Your goal: Wherever the string "Radiator" occurs in a line of these records, report that line.

BEGIN Provided records

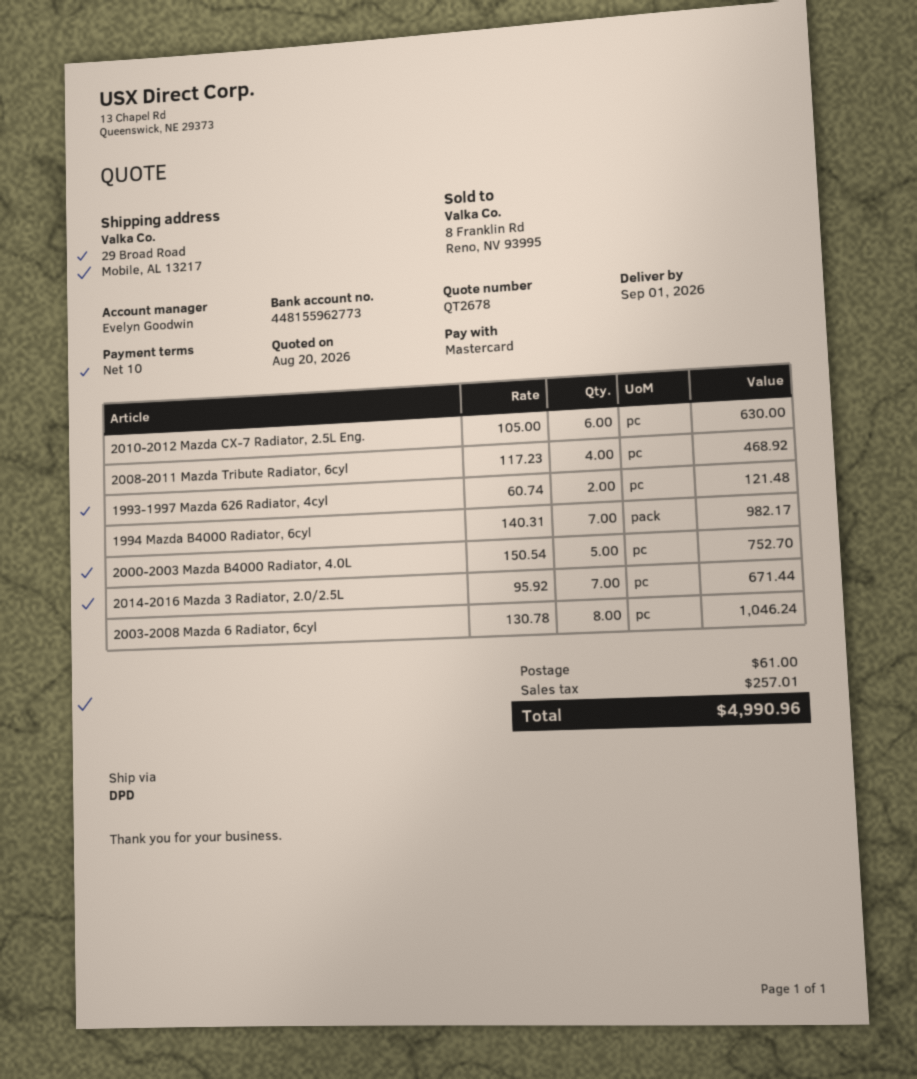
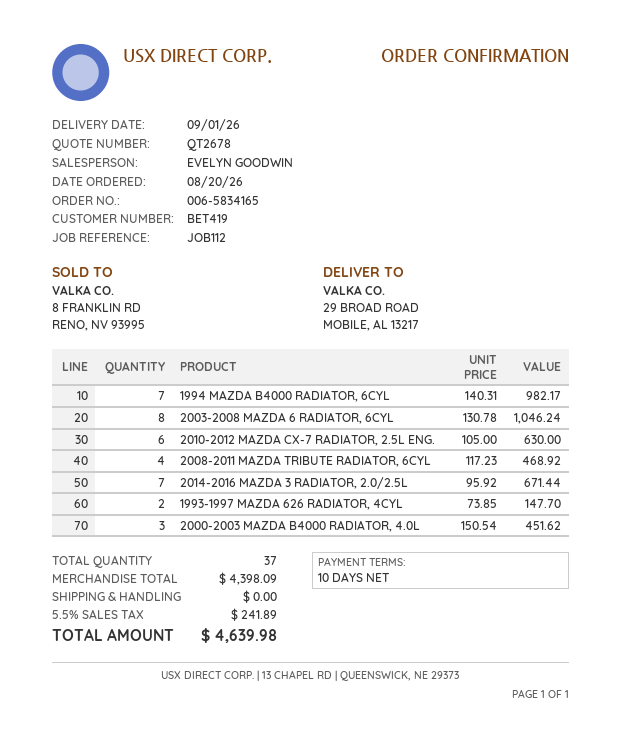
1993-1997 Mazda 626 Radiator, 4cyl: 2 x 60.74 = 121.48 -> 2 x 73.85 = 147.70
2000-2003 Mazda B4000 Radiator, 4.0L: 5 x 150.54 = 752.70 -> 3 x 150.54 = 451.62
shipping: 61.00 -> 0.00
tax: 257.01 -> 241.89
total: 4990.96 -> 4639.98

END Provided records

Problem solution:
1993-1997 Mazda 626 Radiator, 4cyl: 2 x 60.74 = 121.48 -> 2 x 73.85 = 147.70
2000-2003 Mazda B4000 Radiator, 4.0L: 5 x 150.54 = 752.70 -> 3 x 150.54 = 451.62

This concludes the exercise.